書類重量より搬入重量が大幅に少ない場合、ショート、未着、分割搬入、誤出荷の可能性があります。反対に、搬入重量が大幅に多い場合、別貨物混入、梱包単位違い、登録ミスなどを確認します。
貨物事故や実貨物差異の可能性がある場合は、写真、搬入記録、倉庫記録、上屋記録、検品記録、受領書、リマークを残します。
重量相違が書類上の説明で整理できるのか、実貨物の差異として事故対応に進むべきなのかを切り分けることが重要です。
実務上の注意点
重量相違は、数字だけを比較すると判断を誤ります。総重量、正味重量、梱包材重量、運送重量、搬入重量、容積重量、課金重量、申告に使う重量を分けて確認する必要があります。
特に、申告に必要な重量がNet Weightなのか、Gross Weightなのか、商品別重量なのかを確認できない場合は、通関業者へ相談し、必要資料を揃えます。

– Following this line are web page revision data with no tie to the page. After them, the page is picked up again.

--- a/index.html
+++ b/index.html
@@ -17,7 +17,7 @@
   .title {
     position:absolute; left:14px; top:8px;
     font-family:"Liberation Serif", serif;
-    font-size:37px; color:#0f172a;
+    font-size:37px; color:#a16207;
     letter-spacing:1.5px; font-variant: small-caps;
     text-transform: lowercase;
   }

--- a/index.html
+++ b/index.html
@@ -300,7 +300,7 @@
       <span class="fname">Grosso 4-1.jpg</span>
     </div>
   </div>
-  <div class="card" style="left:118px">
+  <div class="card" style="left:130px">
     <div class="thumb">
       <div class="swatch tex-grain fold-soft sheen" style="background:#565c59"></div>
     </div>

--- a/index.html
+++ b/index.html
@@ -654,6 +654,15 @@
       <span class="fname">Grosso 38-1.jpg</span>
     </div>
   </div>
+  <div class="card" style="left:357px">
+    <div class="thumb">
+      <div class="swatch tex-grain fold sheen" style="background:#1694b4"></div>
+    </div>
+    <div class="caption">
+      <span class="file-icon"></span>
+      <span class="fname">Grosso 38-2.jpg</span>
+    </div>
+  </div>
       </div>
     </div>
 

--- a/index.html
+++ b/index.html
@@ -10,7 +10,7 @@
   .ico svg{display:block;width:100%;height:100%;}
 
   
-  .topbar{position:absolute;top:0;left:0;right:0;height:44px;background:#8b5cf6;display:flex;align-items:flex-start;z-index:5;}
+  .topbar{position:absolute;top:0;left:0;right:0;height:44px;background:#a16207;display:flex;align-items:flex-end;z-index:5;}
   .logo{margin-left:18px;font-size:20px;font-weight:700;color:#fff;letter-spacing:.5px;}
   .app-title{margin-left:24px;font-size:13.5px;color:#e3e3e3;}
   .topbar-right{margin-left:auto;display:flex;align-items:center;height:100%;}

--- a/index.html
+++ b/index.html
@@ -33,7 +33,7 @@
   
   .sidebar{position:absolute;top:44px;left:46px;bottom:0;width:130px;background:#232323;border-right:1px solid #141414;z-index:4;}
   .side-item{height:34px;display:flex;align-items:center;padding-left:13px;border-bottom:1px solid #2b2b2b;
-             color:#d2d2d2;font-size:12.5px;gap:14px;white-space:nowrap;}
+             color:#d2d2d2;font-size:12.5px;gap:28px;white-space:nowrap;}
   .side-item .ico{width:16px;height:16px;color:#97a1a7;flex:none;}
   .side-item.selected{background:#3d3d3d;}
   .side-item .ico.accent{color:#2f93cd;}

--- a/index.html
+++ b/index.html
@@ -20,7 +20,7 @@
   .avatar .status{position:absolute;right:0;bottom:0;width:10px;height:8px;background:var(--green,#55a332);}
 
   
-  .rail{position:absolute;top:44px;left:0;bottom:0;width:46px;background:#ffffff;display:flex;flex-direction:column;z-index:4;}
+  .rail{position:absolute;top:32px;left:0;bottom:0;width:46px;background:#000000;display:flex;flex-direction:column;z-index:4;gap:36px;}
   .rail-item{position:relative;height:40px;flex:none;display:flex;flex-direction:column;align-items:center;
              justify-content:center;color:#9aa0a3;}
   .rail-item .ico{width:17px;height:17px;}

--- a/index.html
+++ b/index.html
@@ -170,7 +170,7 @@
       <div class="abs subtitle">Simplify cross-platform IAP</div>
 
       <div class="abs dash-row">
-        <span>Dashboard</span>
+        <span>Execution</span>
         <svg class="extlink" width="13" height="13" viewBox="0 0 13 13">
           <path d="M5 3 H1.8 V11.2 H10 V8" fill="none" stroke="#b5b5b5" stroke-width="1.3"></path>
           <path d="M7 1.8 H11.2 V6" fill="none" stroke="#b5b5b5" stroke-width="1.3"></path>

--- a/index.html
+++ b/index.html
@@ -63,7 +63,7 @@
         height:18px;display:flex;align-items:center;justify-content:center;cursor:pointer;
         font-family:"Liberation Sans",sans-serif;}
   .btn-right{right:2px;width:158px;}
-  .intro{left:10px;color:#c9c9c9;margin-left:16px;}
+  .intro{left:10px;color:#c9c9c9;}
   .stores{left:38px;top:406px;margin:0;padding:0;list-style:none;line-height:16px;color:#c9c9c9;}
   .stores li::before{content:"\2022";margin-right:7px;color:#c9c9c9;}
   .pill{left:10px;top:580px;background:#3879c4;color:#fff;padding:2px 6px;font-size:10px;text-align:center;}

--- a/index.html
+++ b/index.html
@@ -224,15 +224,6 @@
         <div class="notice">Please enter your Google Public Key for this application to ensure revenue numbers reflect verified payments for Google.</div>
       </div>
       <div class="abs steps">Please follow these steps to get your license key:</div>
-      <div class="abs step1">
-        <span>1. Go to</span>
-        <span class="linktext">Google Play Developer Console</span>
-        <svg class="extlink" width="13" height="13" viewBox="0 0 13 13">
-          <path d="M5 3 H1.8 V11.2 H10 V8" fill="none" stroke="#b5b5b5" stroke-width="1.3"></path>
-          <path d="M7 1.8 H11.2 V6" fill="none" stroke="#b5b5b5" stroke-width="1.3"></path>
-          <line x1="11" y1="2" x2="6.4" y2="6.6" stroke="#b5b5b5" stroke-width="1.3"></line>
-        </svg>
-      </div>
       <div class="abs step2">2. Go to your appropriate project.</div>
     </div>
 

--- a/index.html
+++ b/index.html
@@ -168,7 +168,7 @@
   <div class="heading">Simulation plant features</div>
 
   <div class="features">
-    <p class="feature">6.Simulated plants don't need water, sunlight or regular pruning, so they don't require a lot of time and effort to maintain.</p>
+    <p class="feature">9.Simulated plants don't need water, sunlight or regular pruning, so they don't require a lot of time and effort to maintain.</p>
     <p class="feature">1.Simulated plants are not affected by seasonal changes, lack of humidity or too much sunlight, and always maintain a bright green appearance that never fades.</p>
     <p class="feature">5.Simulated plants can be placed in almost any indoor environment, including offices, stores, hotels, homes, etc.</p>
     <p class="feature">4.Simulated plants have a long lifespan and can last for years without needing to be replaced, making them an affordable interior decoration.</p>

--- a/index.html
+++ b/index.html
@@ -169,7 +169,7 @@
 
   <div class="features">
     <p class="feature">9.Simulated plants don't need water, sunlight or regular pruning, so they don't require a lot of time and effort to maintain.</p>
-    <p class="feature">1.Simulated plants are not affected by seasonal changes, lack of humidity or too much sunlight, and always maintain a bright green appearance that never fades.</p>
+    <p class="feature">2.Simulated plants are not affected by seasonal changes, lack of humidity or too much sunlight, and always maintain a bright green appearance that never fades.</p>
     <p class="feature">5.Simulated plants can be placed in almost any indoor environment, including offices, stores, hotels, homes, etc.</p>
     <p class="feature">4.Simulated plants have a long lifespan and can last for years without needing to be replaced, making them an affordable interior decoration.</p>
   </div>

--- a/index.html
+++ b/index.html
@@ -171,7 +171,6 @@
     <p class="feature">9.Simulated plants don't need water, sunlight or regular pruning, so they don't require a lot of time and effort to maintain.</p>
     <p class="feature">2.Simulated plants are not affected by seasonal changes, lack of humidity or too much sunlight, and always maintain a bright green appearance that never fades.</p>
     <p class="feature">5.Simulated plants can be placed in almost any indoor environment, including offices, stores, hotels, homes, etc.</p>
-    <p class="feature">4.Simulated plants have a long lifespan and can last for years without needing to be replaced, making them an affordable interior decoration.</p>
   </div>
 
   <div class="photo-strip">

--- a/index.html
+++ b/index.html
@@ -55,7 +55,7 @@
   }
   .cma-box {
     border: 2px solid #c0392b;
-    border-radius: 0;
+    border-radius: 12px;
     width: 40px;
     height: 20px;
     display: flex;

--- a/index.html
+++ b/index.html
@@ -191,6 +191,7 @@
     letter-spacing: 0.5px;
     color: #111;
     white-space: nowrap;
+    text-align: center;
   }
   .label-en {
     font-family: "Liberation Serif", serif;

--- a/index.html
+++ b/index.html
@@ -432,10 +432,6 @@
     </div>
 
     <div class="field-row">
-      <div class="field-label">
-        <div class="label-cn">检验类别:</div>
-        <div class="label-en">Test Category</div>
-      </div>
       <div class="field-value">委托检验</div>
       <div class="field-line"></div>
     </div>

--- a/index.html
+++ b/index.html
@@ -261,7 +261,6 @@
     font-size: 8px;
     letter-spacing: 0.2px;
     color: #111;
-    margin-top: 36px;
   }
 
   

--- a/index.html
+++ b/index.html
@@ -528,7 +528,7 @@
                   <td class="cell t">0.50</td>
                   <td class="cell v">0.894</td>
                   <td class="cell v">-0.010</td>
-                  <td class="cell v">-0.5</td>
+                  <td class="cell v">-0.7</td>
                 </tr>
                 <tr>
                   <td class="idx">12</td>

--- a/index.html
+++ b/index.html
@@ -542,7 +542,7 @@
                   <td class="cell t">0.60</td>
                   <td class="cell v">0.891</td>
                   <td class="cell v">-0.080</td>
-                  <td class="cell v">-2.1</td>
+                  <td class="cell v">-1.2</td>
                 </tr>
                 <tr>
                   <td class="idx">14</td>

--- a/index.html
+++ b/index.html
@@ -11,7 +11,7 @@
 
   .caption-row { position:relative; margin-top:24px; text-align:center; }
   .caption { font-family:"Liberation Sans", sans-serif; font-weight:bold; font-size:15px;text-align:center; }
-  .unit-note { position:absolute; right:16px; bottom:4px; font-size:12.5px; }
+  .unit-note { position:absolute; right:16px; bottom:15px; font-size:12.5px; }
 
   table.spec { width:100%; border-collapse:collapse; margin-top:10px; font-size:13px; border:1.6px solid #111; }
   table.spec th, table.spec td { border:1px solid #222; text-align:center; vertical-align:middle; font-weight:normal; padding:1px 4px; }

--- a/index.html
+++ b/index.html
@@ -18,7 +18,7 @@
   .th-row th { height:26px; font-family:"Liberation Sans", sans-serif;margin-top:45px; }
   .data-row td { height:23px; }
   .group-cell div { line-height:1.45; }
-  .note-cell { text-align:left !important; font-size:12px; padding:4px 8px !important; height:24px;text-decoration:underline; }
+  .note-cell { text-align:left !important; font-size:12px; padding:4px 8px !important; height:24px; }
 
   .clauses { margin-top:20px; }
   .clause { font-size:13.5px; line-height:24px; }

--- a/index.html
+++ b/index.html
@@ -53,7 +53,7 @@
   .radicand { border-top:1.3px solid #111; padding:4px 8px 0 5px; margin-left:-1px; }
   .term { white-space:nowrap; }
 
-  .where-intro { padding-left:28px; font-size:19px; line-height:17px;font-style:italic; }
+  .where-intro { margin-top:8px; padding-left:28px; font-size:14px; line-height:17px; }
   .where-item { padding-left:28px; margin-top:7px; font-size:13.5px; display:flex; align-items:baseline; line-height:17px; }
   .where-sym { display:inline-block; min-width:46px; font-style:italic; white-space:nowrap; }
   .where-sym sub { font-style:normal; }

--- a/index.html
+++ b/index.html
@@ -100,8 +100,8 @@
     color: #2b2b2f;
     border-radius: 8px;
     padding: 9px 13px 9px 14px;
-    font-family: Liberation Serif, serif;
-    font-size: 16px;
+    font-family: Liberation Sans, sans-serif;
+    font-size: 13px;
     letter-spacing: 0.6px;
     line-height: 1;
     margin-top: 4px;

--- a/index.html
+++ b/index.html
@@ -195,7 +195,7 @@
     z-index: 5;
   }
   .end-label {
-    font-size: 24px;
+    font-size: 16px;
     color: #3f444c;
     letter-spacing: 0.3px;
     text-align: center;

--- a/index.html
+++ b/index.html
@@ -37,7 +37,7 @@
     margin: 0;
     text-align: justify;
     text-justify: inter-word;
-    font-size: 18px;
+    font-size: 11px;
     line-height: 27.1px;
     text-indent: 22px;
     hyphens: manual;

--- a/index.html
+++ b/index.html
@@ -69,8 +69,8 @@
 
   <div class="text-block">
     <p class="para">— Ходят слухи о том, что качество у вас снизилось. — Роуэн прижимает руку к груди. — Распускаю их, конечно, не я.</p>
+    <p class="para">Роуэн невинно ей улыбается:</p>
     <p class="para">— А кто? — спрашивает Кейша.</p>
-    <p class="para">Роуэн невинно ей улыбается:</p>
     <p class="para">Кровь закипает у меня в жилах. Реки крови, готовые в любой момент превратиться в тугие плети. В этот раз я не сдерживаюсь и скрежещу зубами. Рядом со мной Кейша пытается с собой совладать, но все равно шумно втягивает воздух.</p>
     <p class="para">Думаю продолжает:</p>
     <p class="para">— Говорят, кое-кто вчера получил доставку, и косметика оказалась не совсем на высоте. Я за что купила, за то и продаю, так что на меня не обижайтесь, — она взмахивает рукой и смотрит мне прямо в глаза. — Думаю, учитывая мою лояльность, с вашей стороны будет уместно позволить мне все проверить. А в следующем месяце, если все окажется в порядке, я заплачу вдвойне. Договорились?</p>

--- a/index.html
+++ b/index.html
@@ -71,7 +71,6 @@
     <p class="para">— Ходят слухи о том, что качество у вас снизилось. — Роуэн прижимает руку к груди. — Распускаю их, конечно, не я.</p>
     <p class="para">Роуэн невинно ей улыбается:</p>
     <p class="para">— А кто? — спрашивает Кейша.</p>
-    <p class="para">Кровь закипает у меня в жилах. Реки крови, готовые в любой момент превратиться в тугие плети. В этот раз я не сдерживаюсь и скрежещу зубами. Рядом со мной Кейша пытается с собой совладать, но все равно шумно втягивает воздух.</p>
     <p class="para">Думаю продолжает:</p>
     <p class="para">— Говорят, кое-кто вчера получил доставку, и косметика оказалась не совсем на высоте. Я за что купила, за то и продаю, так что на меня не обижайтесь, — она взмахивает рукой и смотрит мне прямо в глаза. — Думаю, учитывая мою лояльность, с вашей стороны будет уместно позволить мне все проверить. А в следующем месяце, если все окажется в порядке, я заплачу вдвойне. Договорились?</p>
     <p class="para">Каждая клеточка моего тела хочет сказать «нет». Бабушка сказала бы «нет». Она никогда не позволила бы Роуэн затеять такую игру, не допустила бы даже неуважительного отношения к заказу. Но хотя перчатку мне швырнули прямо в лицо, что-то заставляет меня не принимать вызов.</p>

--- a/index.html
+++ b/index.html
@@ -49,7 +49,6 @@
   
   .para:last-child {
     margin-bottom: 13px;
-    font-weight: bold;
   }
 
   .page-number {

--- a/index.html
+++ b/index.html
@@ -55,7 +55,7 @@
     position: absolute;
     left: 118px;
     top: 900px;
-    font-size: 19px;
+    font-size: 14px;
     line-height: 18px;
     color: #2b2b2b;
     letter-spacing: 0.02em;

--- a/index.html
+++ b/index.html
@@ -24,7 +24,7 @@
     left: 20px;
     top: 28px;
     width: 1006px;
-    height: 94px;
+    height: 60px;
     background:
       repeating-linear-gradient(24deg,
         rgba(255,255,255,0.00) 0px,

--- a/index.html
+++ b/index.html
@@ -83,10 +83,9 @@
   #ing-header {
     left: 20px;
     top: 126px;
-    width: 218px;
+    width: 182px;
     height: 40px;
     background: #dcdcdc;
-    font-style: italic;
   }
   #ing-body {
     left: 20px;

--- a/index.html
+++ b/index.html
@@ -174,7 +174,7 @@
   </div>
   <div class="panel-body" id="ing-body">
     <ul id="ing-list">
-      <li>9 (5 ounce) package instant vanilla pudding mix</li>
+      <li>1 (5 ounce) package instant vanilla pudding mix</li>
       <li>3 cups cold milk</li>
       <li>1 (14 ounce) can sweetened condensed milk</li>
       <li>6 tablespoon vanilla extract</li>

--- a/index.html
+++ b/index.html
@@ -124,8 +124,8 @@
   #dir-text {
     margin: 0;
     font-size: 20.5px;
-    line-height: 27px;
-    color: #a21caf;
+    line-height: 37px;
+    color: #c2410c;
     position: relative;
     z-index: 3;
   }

航空貨物では実重量、容積重量、課金重量を混同しないことが重要です。海上LCL貨物では、CBMと重量の関係が費用計算に影響することがあります。
重量物、危険品、化学品では、重量相違が通関だけでなく、輸送機材、荷役能力、保管条件、安全確認に影響します。書類受領時点で重量差を見つけた場合は、申告前に確認し、必要に応じて訂正書類や補足資料を整えることが重要です。
まとめ
重量相違とは、インボイス、パッキングリスト、B/L、AWB、搬入情報などの間で、貨物の重量が一致しない状態をいいます。
重量相違を確認するときは、Gross Weight、Net Weight、Tare Weight、運送重量、搬入重量、容積重量、課金重量、申告に使う重量を分けて考える必要があります。
本記事の中心は、どの重量を申告・統計数量の確認に使うのか、どの重量は運送・搬入・課金上の重量なのかを切り分けることです。
重量差があるからといって直ちに誤りとは限りません。しかし、重量差が申告内容、他法令確認、税関検査、輸送機材、荷役作業、危険品取扱いに影響する場合は、申告前に確認する必要があります。
フォワーダーは重量を推測せず、インボイス、パッキングリスト、B/L、AWB、Arrival Notice、搬入情報、梱包明細、商品資料を照合し、通関業者が判断できる状態に整えることが重要です。